Revision comparison data |
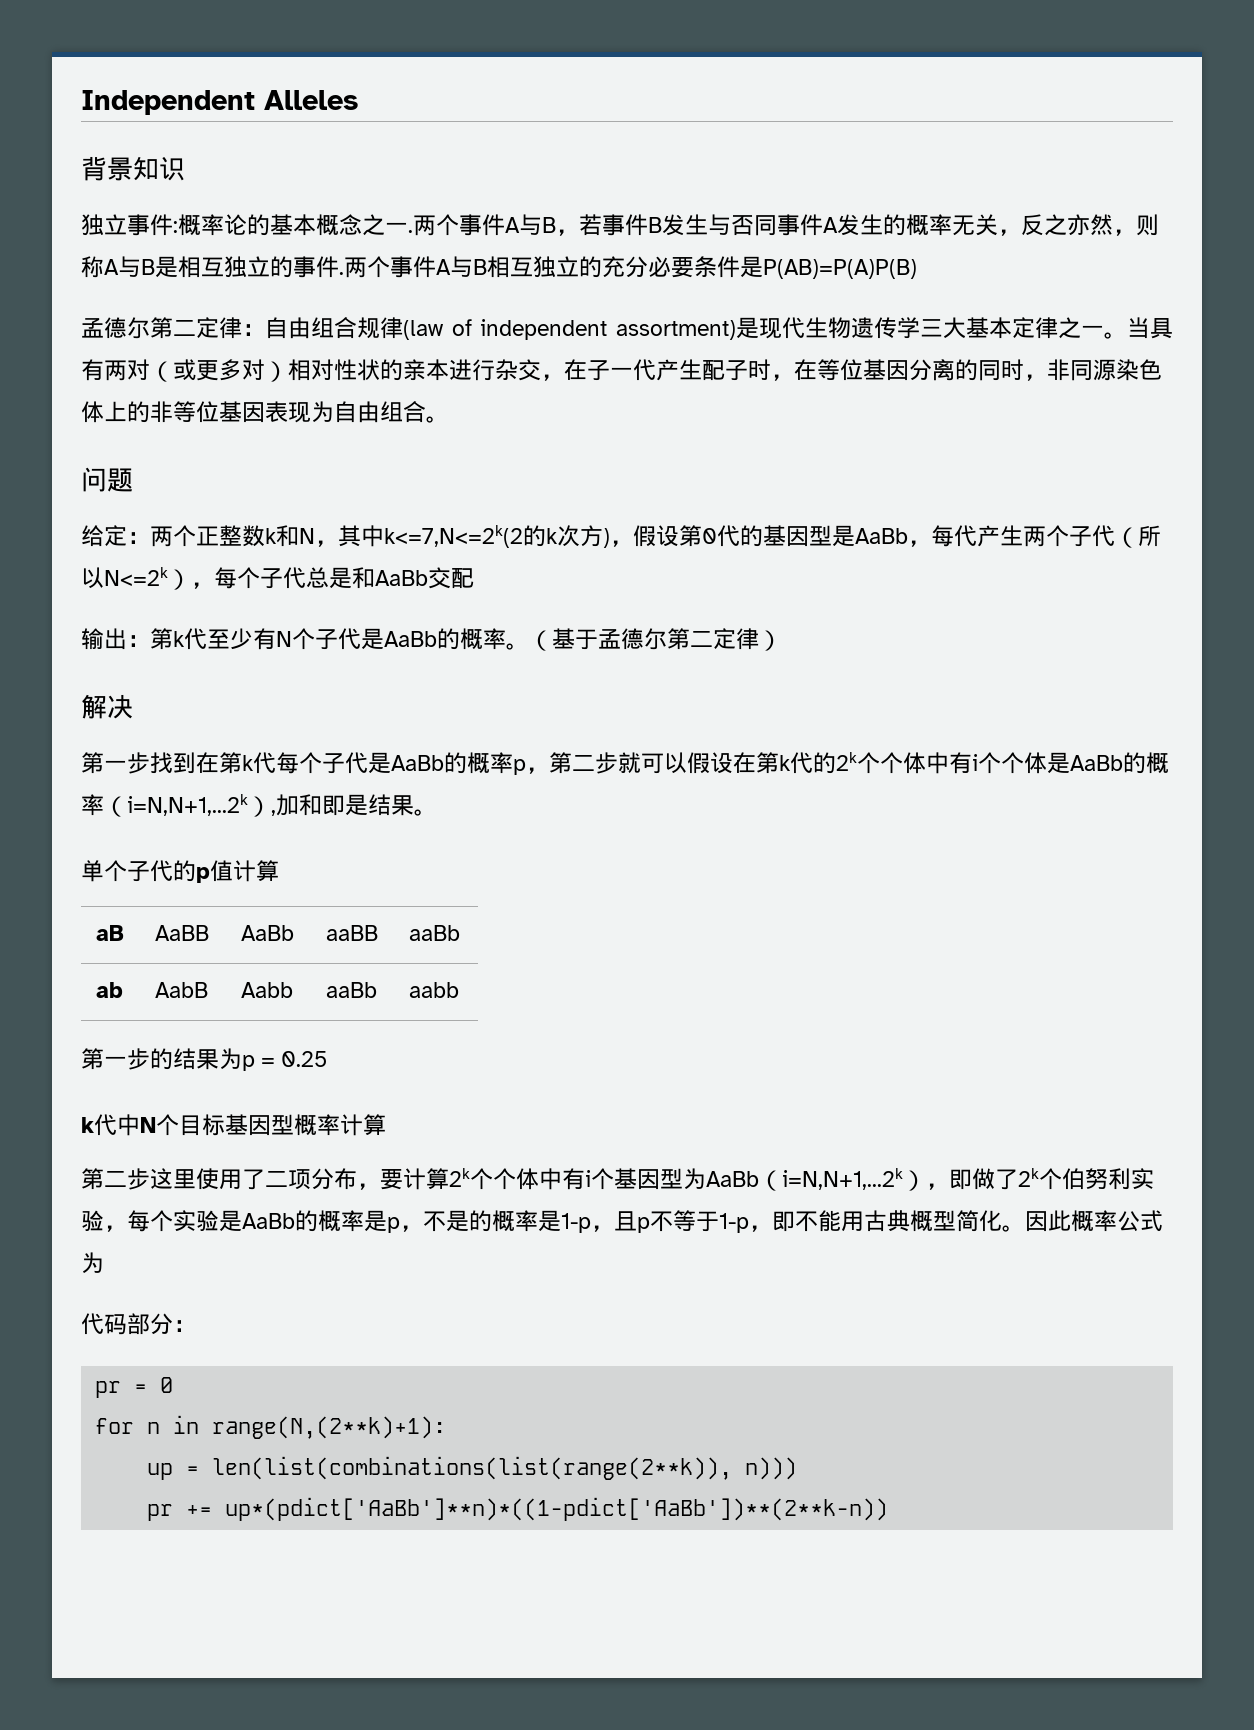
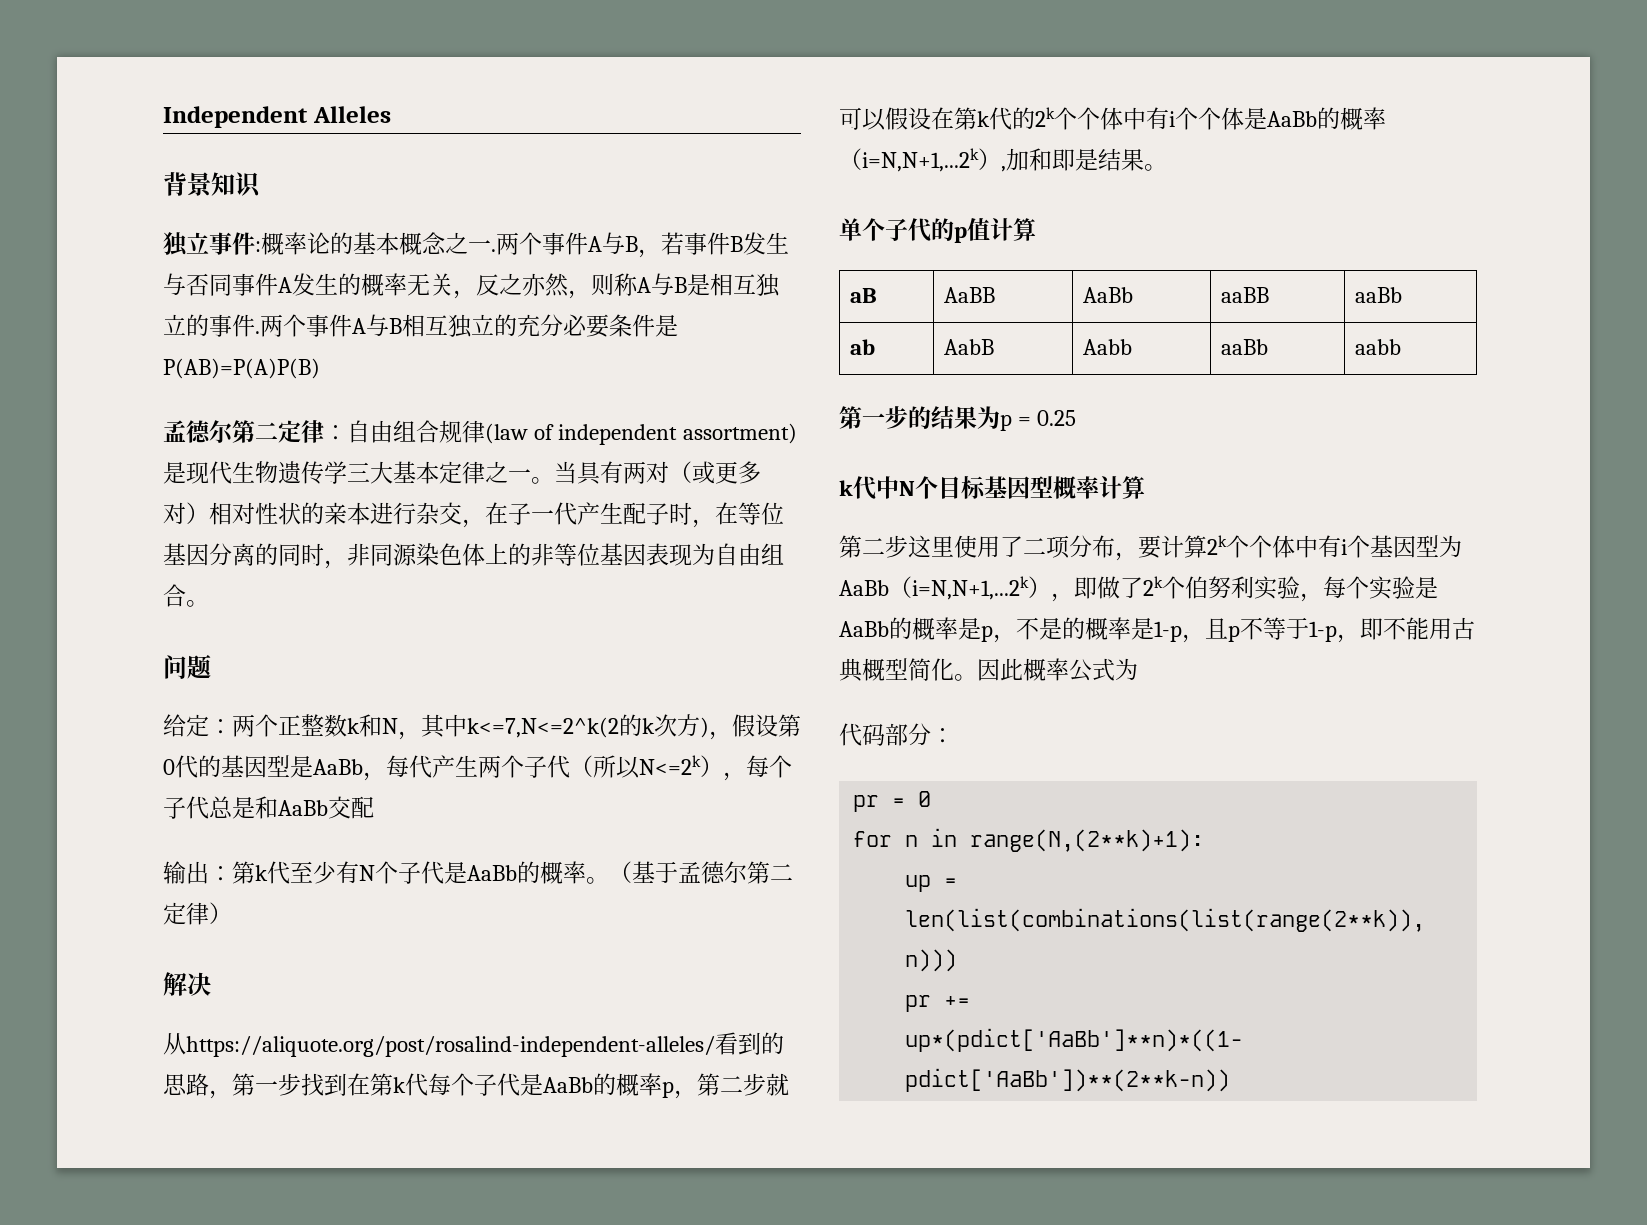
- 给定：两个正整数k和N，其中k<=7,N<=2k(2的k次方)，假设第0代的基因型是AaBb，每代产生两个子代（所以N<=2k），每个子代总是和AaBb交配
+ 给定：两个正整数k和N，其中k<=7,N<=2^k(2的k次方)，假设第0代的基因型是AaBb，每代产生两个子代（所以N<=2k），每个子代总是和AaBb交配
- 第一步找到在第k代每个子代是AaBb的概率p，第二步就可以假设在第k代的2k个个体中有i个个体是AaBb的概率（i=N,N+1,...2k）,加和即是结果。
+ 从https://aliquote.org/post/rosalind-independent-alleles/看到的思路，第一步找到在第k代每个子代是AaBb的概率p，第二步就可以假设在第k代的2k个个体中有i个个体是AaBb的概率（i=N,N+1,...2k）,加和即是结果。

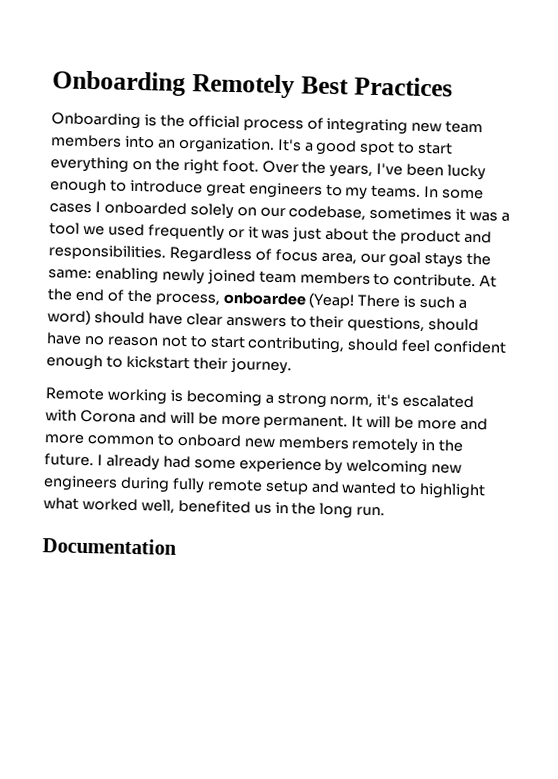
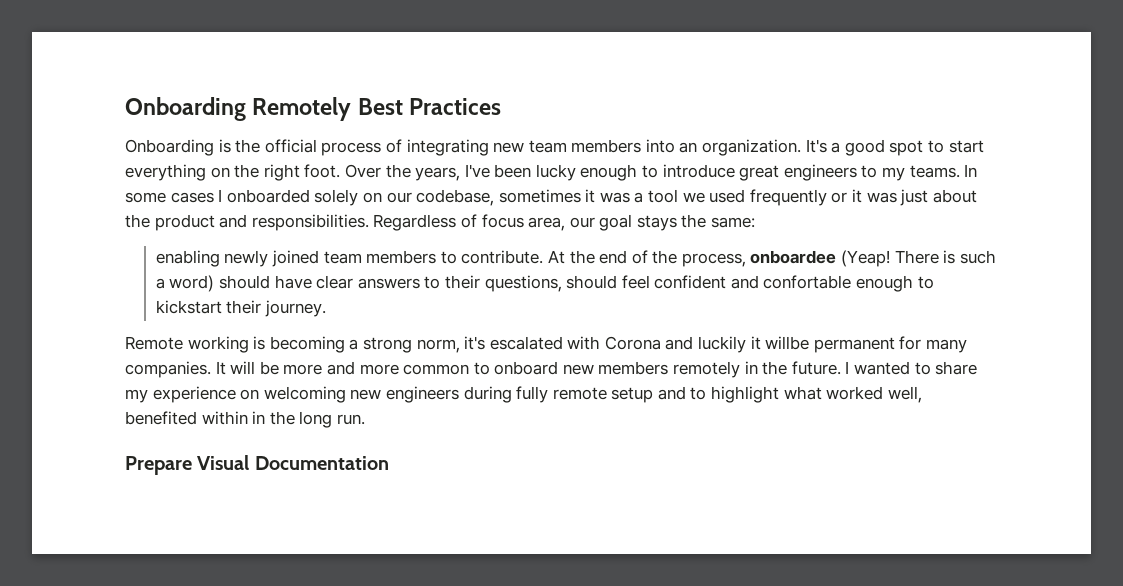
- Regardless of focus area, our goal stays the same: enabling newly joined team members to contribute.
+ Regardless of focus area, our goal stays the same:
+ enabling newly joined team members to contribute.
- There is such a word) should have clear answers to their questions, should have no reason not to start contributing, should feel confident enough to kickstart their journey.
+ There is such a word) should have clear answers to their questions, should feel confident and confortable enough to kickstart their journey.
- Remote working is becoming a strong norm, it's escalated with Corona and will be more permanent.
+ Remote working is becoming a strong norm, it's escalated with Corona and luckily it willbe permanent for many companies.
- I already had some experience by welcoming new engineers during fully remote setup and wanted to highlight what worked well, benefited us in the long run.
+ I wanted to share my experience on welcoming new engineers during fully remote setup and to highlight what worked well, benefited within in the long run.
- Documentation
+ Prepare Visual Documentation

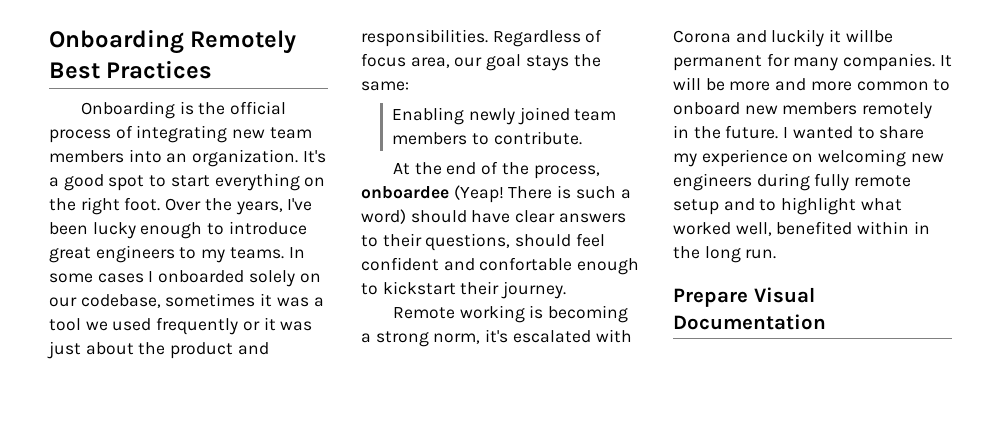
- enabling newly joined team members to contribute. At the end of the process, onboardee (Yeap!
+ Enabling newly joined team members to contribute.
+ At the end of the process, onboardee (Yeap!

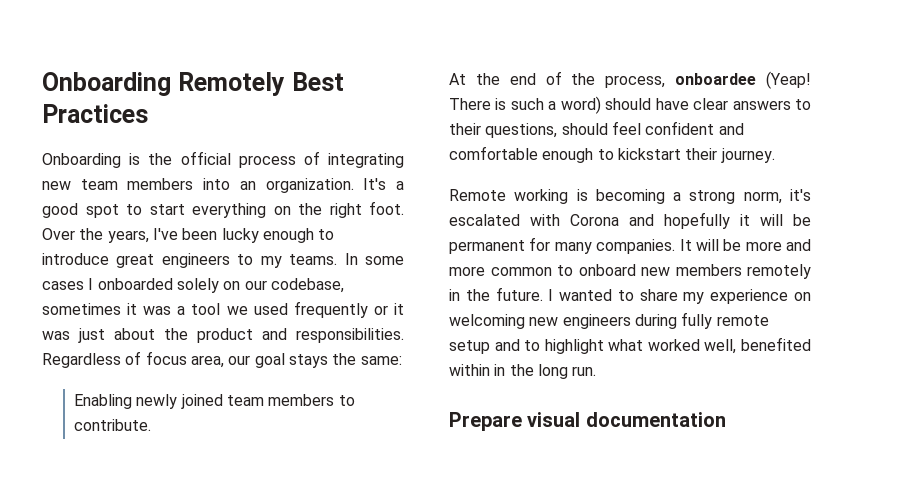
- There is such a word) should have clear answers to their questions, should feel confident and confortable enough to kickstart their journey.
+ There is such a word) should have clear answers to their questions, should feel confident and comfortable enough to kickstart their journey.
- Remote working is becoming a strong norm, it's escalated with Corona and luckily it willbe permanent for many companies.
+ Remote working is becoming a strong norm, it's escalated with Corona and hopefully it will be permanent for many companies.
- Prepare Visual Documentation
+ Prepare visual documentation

ABOUT THIS EXERCISE | Copy each line above that contains the string "onboardee".

YOUR SOLUTION |
- enabling newly joined team members to contribute. At the end of the process, onboardee (Yeap!
+ At the end of the process, onboardee (Yeap!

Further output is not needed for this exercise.